Recorded data

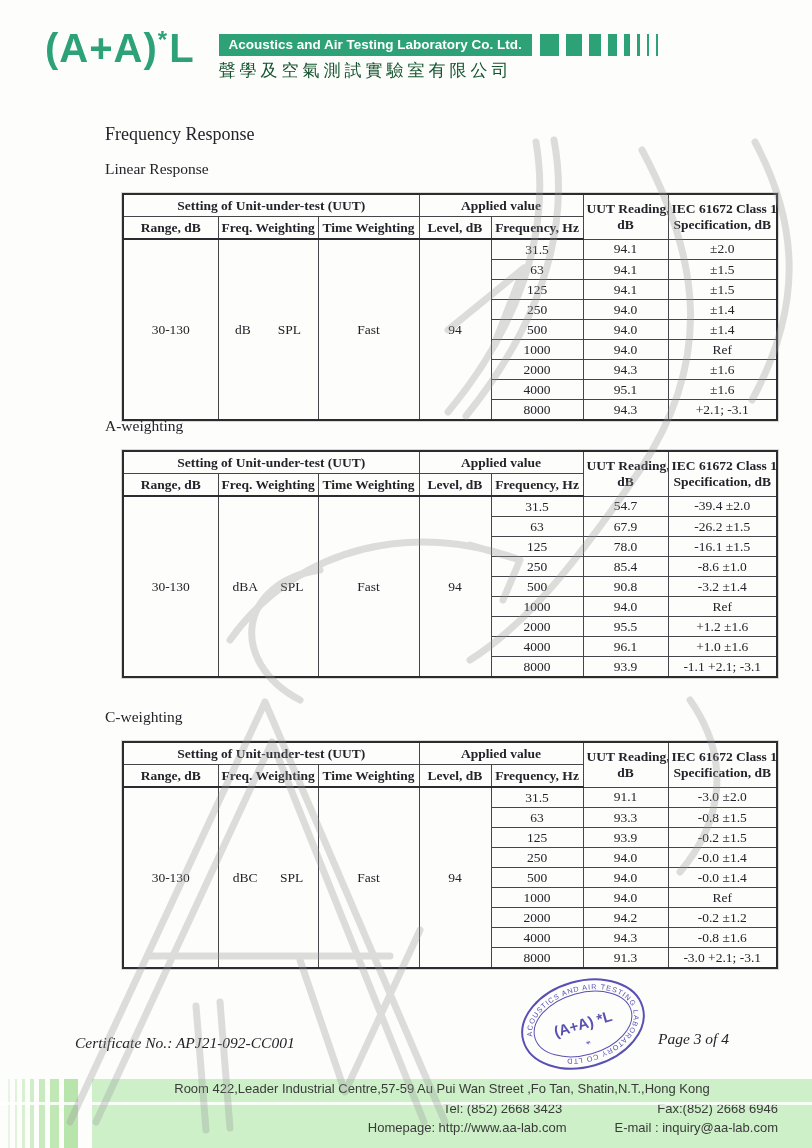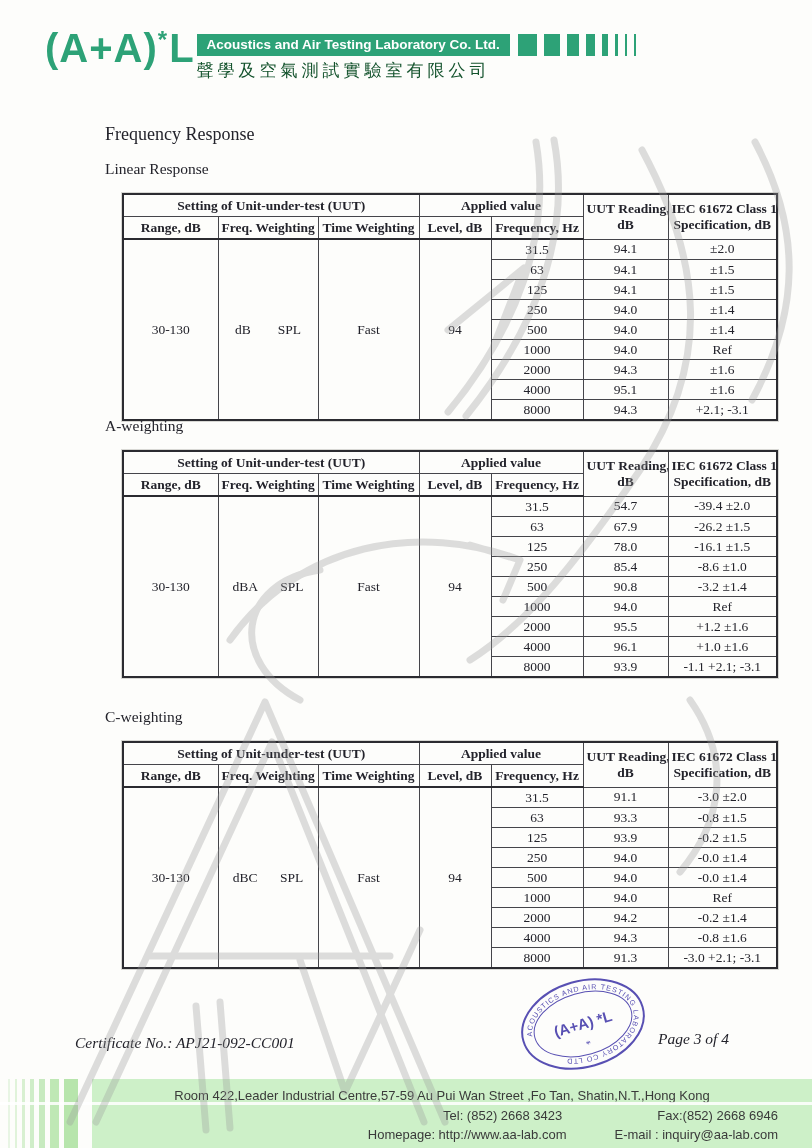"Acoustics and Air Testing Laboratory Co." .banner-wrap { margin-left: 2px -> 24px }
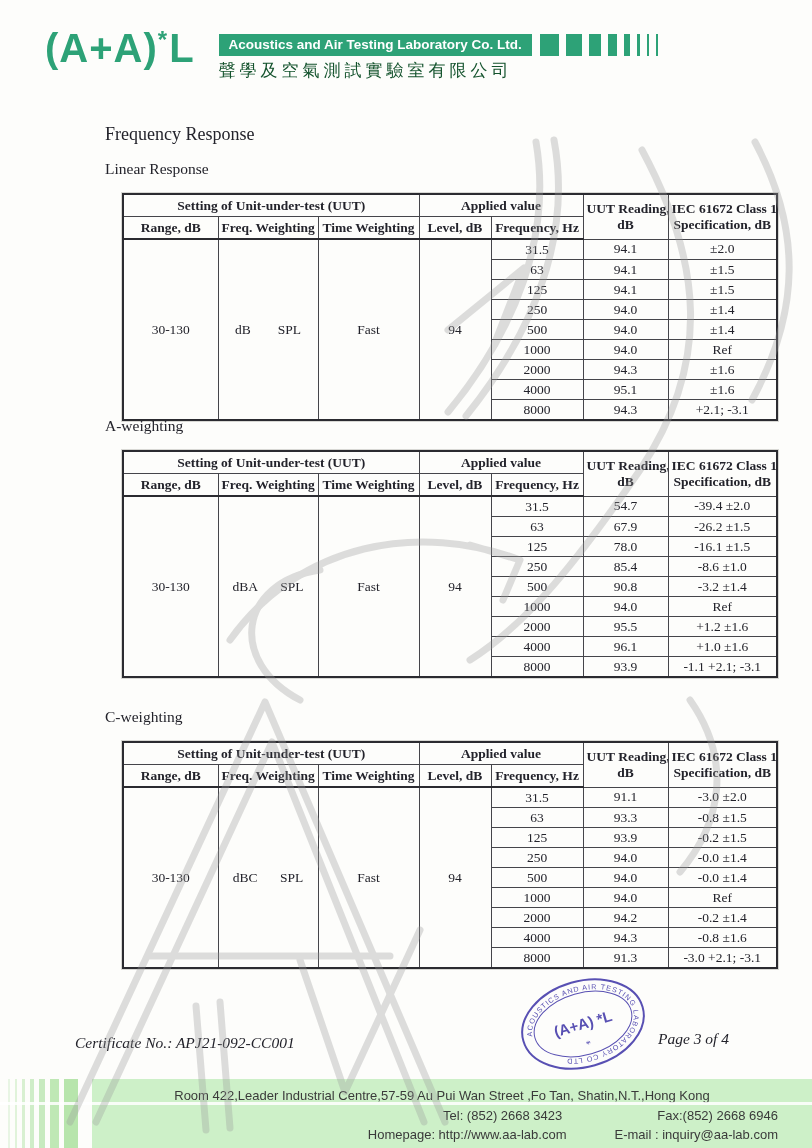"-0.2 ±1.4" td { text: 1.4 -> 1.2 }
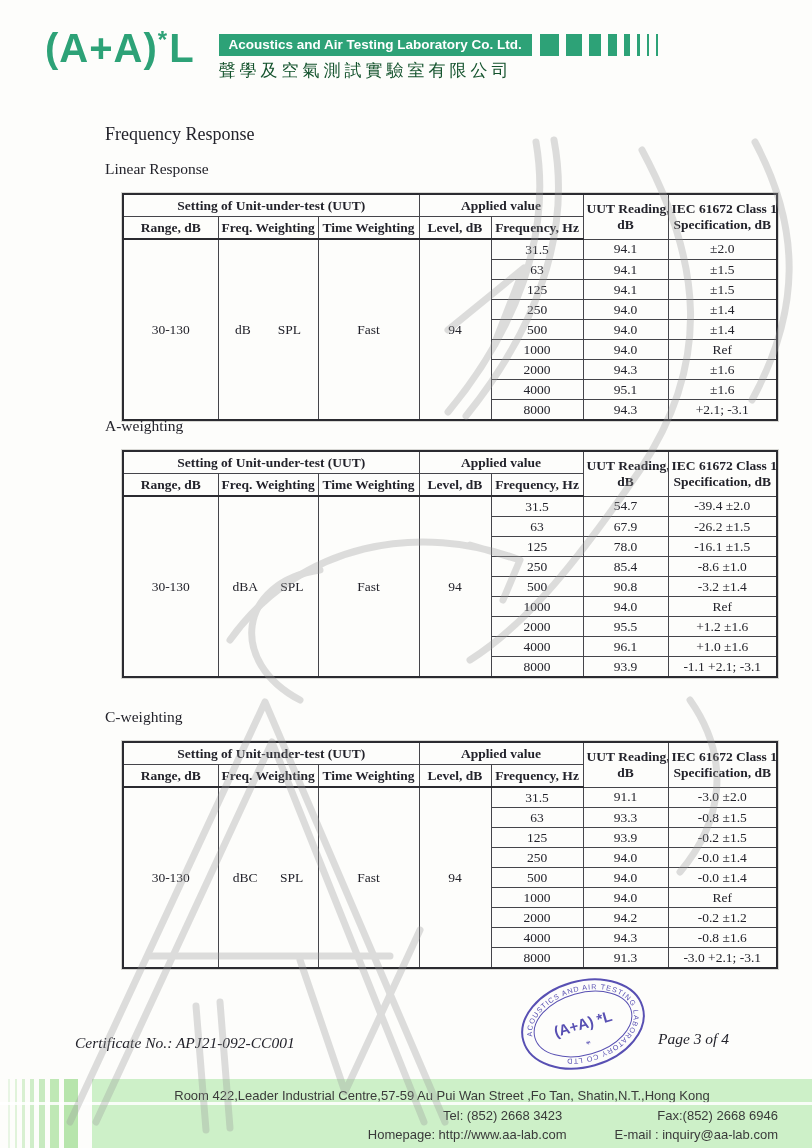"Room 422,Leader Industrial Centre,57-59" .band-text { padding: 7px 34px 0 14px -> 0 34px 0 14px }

* * *

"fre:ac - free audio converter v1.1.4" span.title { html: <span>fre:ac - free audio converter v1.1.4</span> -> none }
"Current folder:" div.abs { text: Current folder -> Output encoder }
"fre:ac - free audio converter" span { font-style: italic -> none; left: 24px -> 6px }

Aim of the exercise
Write out, word for word, the stretch of entries that begins at the line with "and Air Testing" and ends at the line with "padding: 7px 34px". Pictures do not belong in it.

Response to the task
"Acoustics and Air Testing Laboratory Co." .banner-wrap { margin-left: 2px -> 24px }
"-0.2 ±1.4" td { text: 1.4 -> 1.2 }
"Room 422,Leader Industrial Centre,57-59" .band-text { padding: 7px 34px 0 14px -> 0 34px 0 14px }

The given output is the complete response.